È tempo in cui chiedersi sul serio cosa c’è alla base della nostra convivenza umana.

Fortezza Europa, porti sbarrati, tutti fuori, chi urla vince, crociere forzate nel Mediterraneo.

Non avevamo considerato la coincidenza della pubblicazione ‘La finestra’ che trovate nelle pagine centrali, curata dal Servizio Sprar (sistema di protezione rifugiatie e richiedenti asilo e la Caritas diocesana) e l’attualità di vicende politiche e sociali che hanno nuovamente messo in moto il dibattito sulla gestione delle migrazioni, ad ogni livello, arrivato a picchi di disumanità difficilmente comprensibili. Ma è una felice coincidenza perché racconta altre parole, altre relazioni, altri impegni, per niente facili, per assicurare dignità e integrazione a chi se n’è andato da casa sua.

14 metri sotto il livello del mare, Museo Atlantico di Jason deCaires Taylor, Lanzarote, Canarie, Spagna

Nessun nascondimento, nessun gioco al ribasso, nessun pietismo. Perché il mondo è davvero tanto complicato, perché è legittimo il desiderio di un’accoglienza condivisa con gli altri paesi europei e l’integrazione deve realizzarsi con politiche adeguate e degne di un paese ‘civile’. Ma la partita che stiamo vivendo è un’altra, anzitutto culturale, sociale e viene sistematicamente demolita da una violenza verbale di inaudita gravità. Qui in discussione profonda c’è il senso del vivere sullo stesso pianeta. C’è da decidere quale sia il minimo comune denominatore dell’essere umani. Ogni scelta politica, qualunque essa sia, riflette una precisa visione dell’uomo, un’antropologia sedimentata nel tempo, plasmata dalla storia, dalla geografia, dagli eventi.
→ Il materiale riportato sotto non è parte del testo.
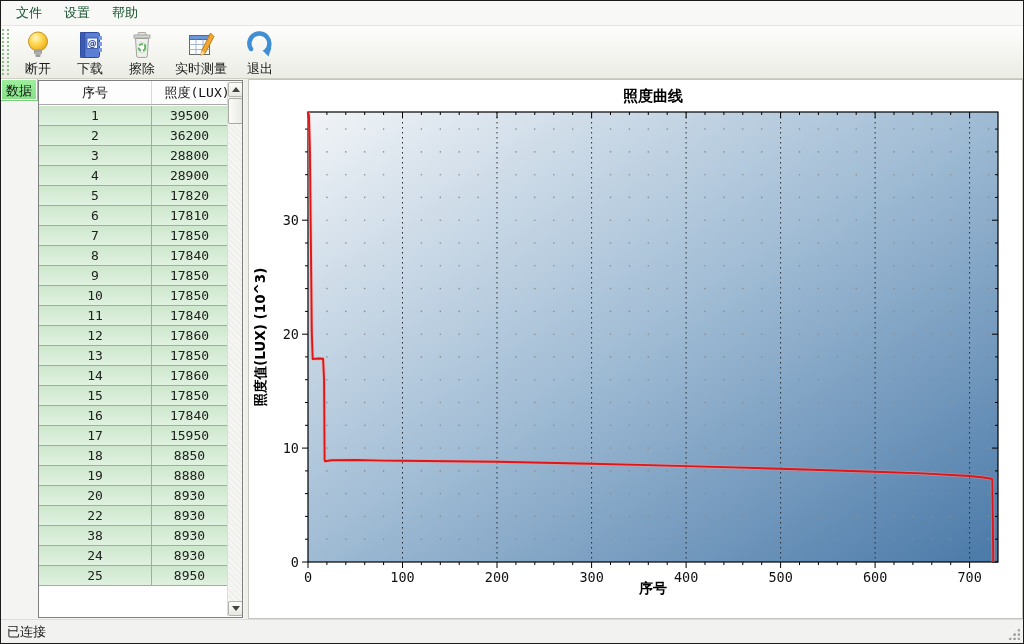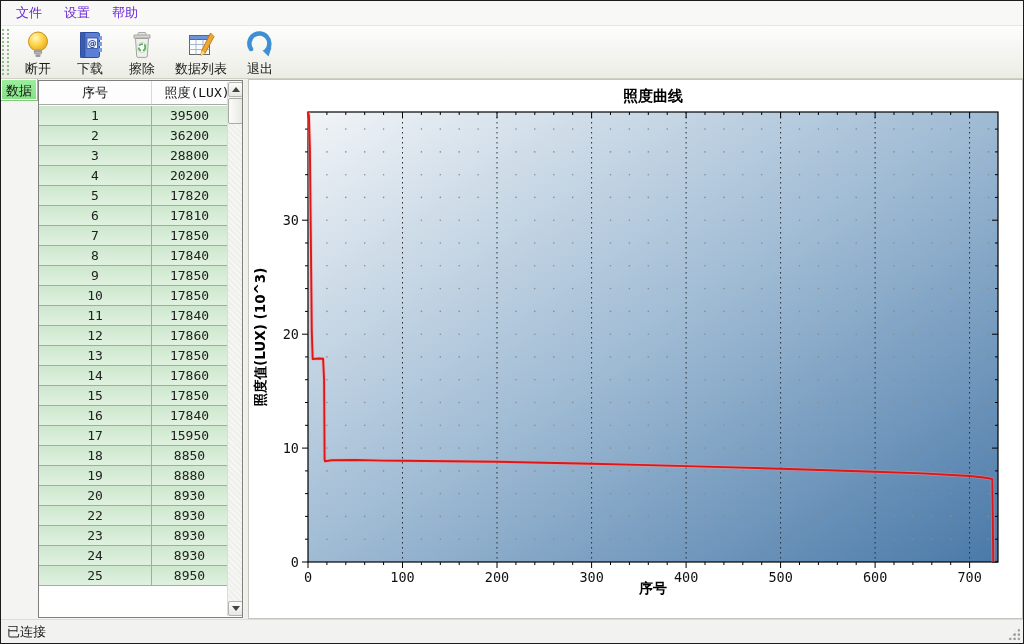--- a/index.html
+++ b/index.html
@@ -8,7 +8,7 @@
 
   
   .menubar { height:25px; background:#f8f8f6; border-bottom:1px solid #e6e6e2; display:flex; align-items:center; padding-left:4px; flex:0 0 auto; }
-  .menu-item { font-size:13px; color:#6d28d9; padding:3px 11px; cursor:default; }
+  .menu-item { font-size:13px; color:#14532d; padding:3px 11px; cursor:default; }
 
   
   .toolbar { height:53px; background:linear-gradient(180deg,#fdfdfc 0%,#f3f4ee 60%,#ebecE4 100%); border-bottom:1px solid #cfcfc6; display:flex; align-items:stretch; padding:1px 0 1px 0; flex:0 0 auto; }

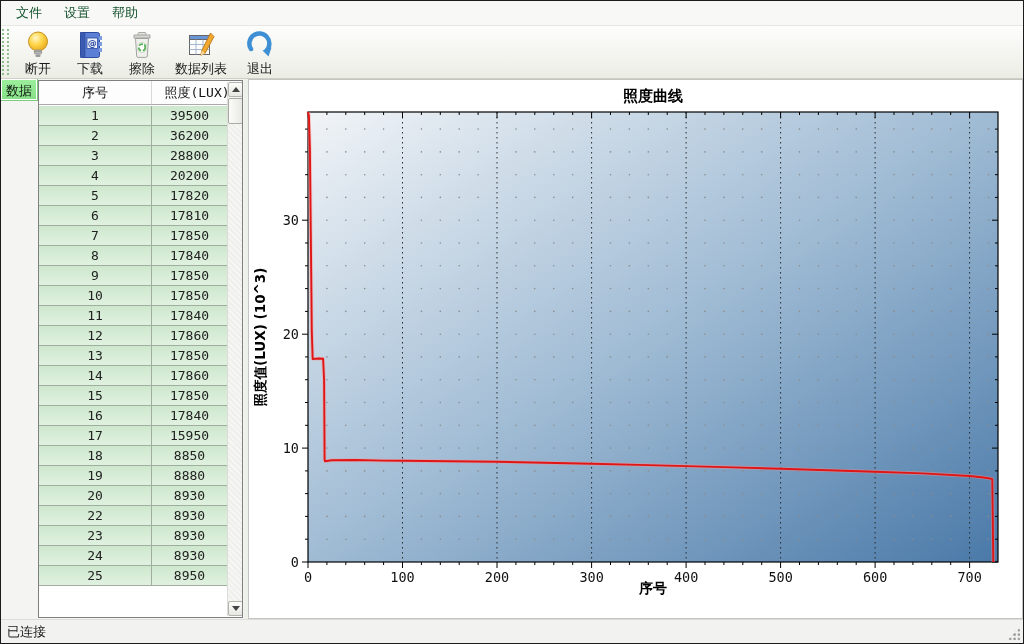--- a/index.html
+++ b/index.html
@@ -126,7 +126,7 @@
             <polygon points="16.8,21.5 20,24.5 15.8,26.2" fill="#f6d9a8"></polygon>
           </svg>
         </span>
-        <span class="tb-label">数据列表</span>
+        <span class="tb-label">实时测量</span>
       </div>
       <div class="tb-btn">
         <span class="tb-icon">

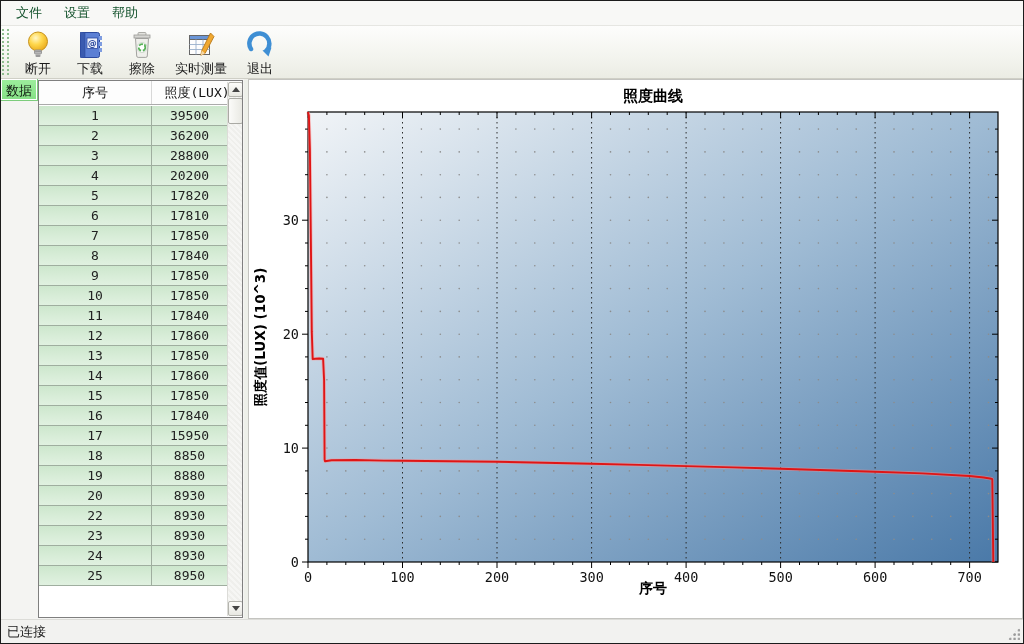--- a/index.html
+++ b/index.html
@@ -165,7 +165,7 @@
             </div>
             <div class="trow">
               <div class="cell c0">4</div>
-              <div class="cell c1">20200</div>
+              <div class="cell c1">28900</div>
             </div>
             <div class="trow">
               <div class="cell c0">5</div>

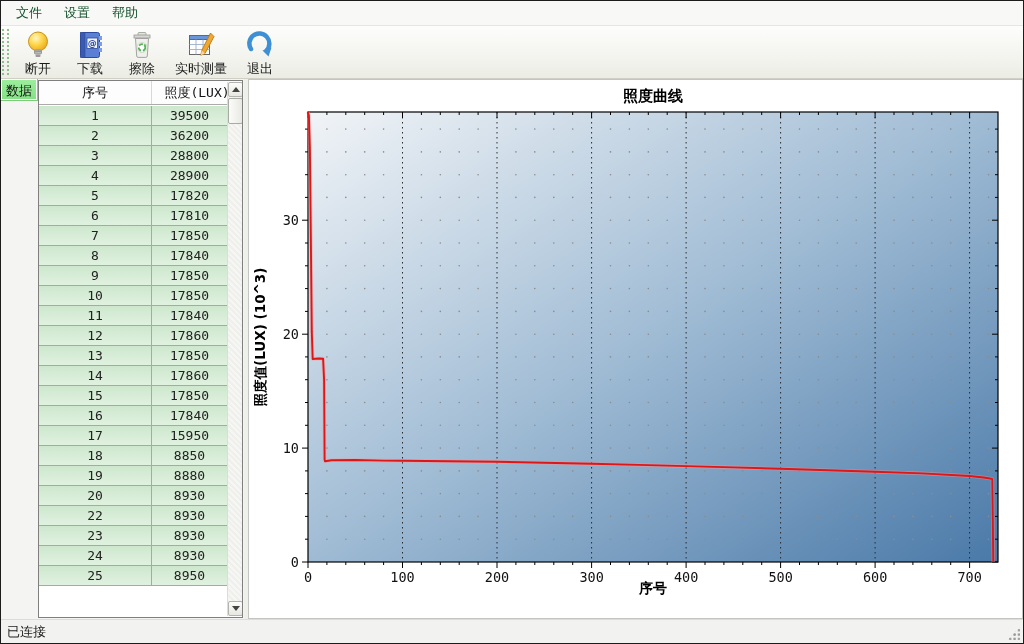--- a/index.html
+++ b/index.html
@@ -236,7 +236,7 @@
               <div class="cell c1">8930</div>
             </div>
             <div class="trow">
-              <div class="cell c0">23</div>
+              <div class="cell c0">38</div>
               <div class="cell c1">8930</div>
             </div>
             <div class="trow">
Visione che deve essere continuamente rinegoziata, fatta incontrare con quanto la contemporaneità chiede, che si nutre di conquiste e consapevolezze, di diritti e doveri che sono parte essenziale dell’evoluzione della specie. Qui si tratta di ritornare alla scoperta dell’homo sapiens, di quella creatura che, sopra ogni altra, ha la terribile e meravigliosa responsabilità del pensiero. E di verificare che la sua evoluzione continui, non sia paralizzata da egoismi e paure, deliri di onnipotenza ed arroganza. Cervelli e cuori bloccati, come i porti che sono off limits per la disperazione migrante, alla continua ricerca di scorciatoie e uomini forti che evitino fatiche e condivisioni.
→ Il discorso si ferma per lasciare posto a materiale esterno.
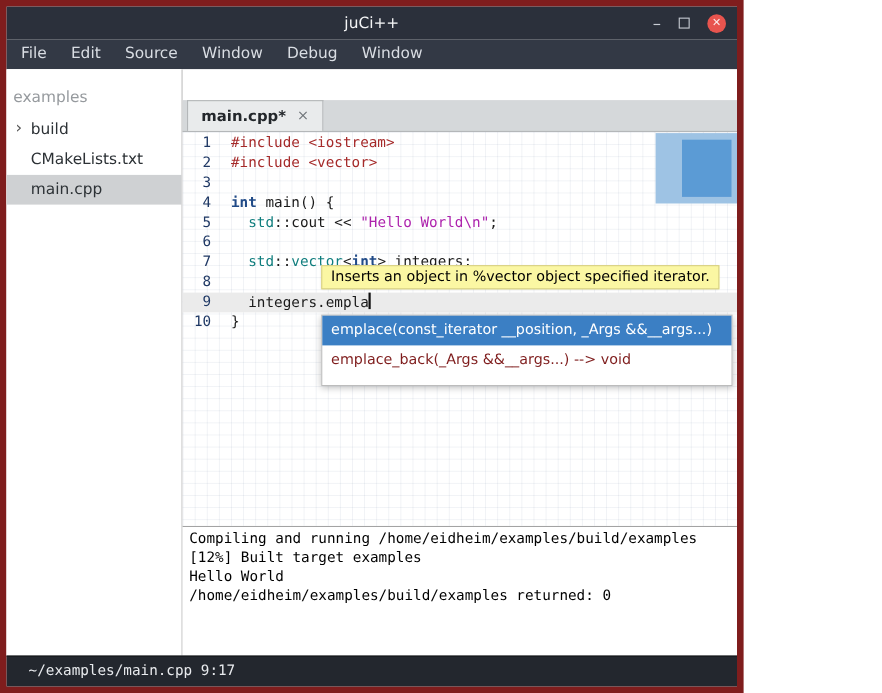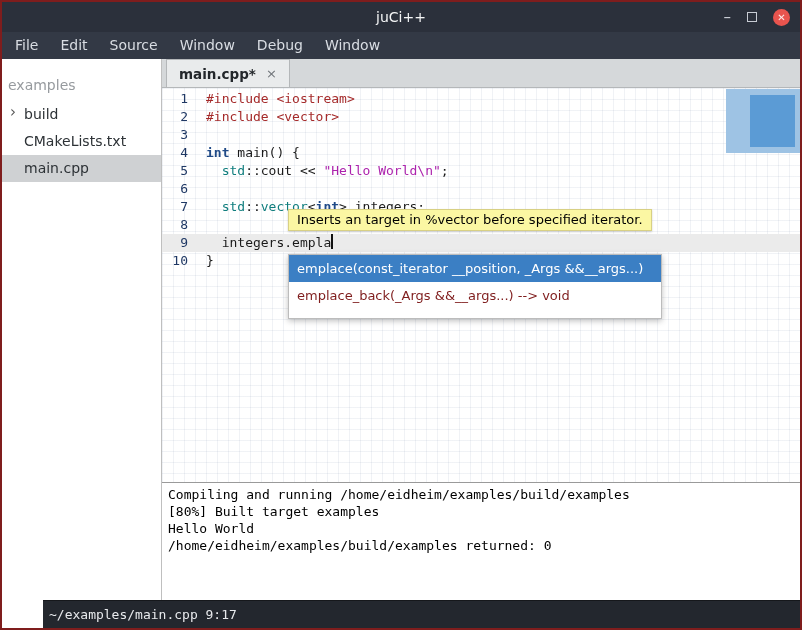--- a/index.html
+++ b/index.html
@@ -5,8 +5,8 @@
   * { box-sizing: border-box; margin: 0; padding: 0; }
   html,body { width:802px; height:630px; overflow:hidden;
     font-family:"DejaVu Sans","Liberation Sans",sans-serif; background:#fff; }
-  .window { width:802px; height:630px; display:flex; flex-direction:column;
-    border:2px solid #7f1d1d; }
+  .window { width:676px; height:630px; display:flex; flex-direction:column;
+    border:6px solid #7f1d1d; }
 
   
   .titlebar { height:30px; background:#2b303b; position:relative;

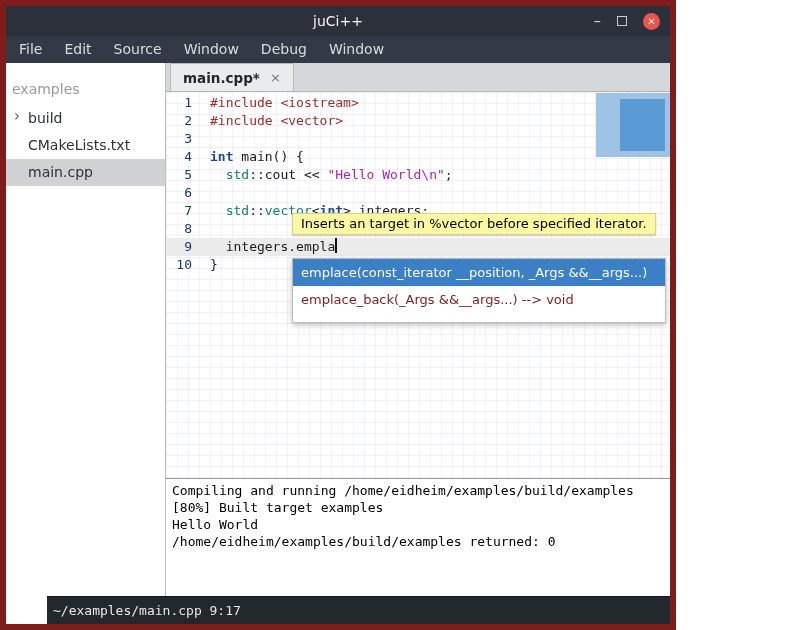--- a/index.html
+++ b/index.html
@@ -39,7 +39,7 @@
 
   
   .tabbar { height:29px; flex:0 0 29px; background:#d5d8da;
-    border-bottom:1px solid #b4b7b9; display:flex; align-items:flex-end; }
+    border-bottom:1px solid #b4b7b9; display:flex; align-items:flex-end;margin-top:28px; }
   .tab { height:28px; margin-left:4px; padding:0 12px; background:#e9ebec;
     border:1px solid #b4b7b9; border-bottom:none; display:flex; align-items:center; gap:10px; }
   .tab-label { font-size:13.5px; font-weight:bold; color:#23272b; }

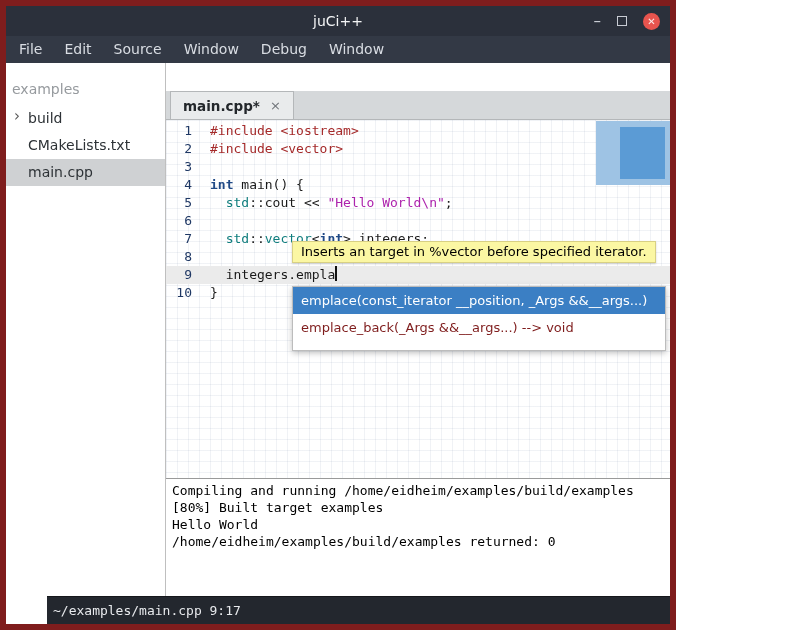--- a/index.html
+++ b/index.html
@@ -151,7 +151,7 @@
             <div class="code-line current"><span class="gutter">9</span><span class="code"><span class="tok-pl">  integers.empla</span><span class="caret"></span></span></div>
             <div class="code-line"><span class="gutter">10</span><span class="code"><span class="tok-pl">}</span></span></div>
           </div>
-        <div class="tooltip">Inserts an target in %vector before specified iterator.</div>
+        <div class="tooltip">Inserts an object in %vector object specified iterator.</div>
         <div class="completion">
             <div class="completion-item selected">emplace(const_iterator __position, _Args &amp;&amp;__args...)</div>
             <div class="completion-item">emplace_back(_Args &amp;&amp;__args...) --&gt; void</div>

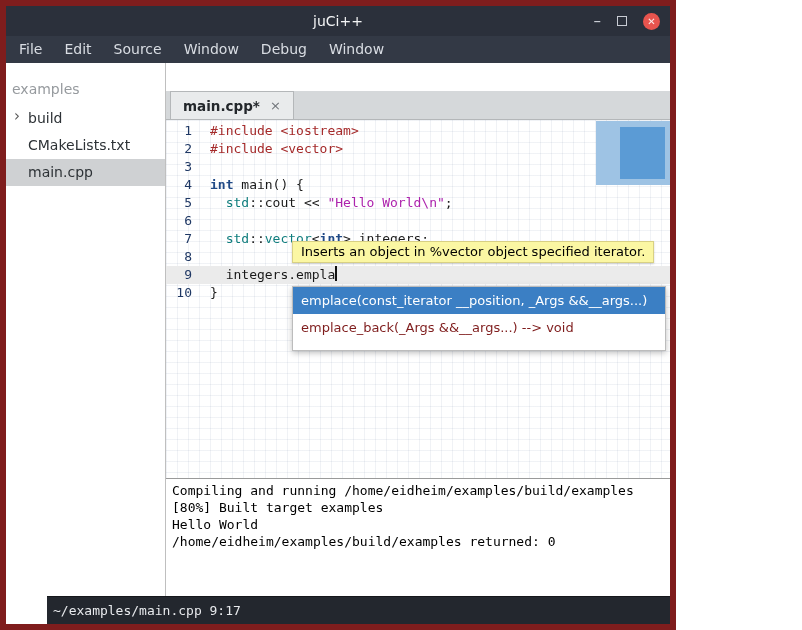--- a/index.html
+++ b/index.html
@@ -163,7 +163,7 @@
 
       <div class="terminal">
           <div class="term-line">Compiling and running /home/eidheim/examples/build/examples</div>
-          <div class="term-line">[80%] Built target examples</div>
+          <div class="term-line">[12%] Built target examples</div>
           <div class="term-line">Hello World</div>
           <div class="term-line">/home/eidheim/examples/build/examples returned: 0</div>
         </div>

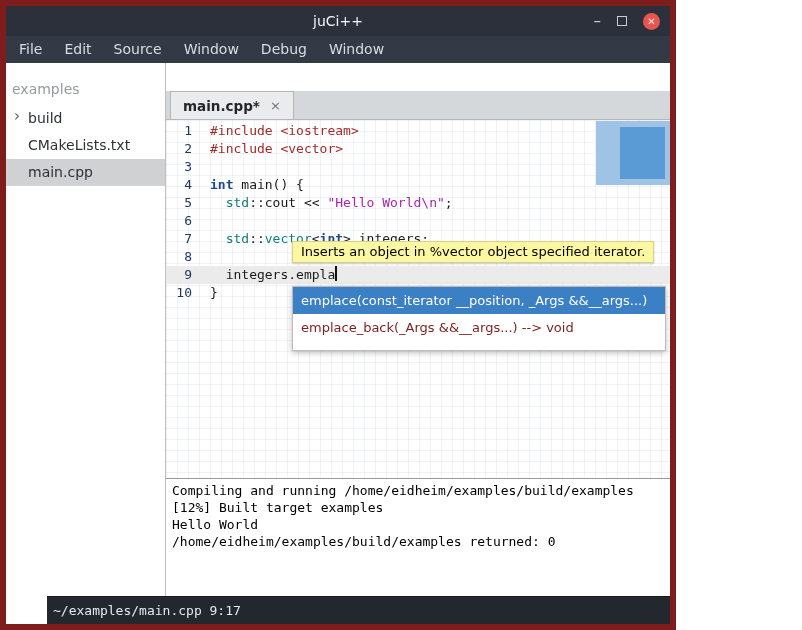--- a/index.html
+++ b/index.html
@@ -91,7 +91,7 @@
 
   
   .statusbar { height:28px; flex:0 0 28px; background:#23272e;
-    border-top:1px solid #15171b; display:flex; align-items:center; padding:0 6px;margin-left:41px; }
+    border-top:1px solid #15171b; display:flex; align-items:center; padding:0 20px; }
   .status-text { color:#e8eaed; font-size:13px;
     font-family:"DejaVu Sans Mono","Liberation Mono",monospace; }
 </style>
Oren Kolodny e Marcus Feldman, due biologi evoluzionisti dell’Università di Stanford, si sono chiesti come l’Homo sapiens, che poi saremmo noi, sia riuscito a sopravvivere fino ad oggi, mentre altre specie di ominidi sono scomparse nel corso della storia. La risposta a questo enigma sarebbe tutta da ridere, se non fosse tremendamente serio quanto stiamo vivendo: la sopravvivenza è stata determinata dai movimenti migratori dei nostri antenati diretti. Muovendosi, il Sapiens è sopravvissuto. Dura da digerire, ma sembra proprio che la creazione continui a funzionare proprio così.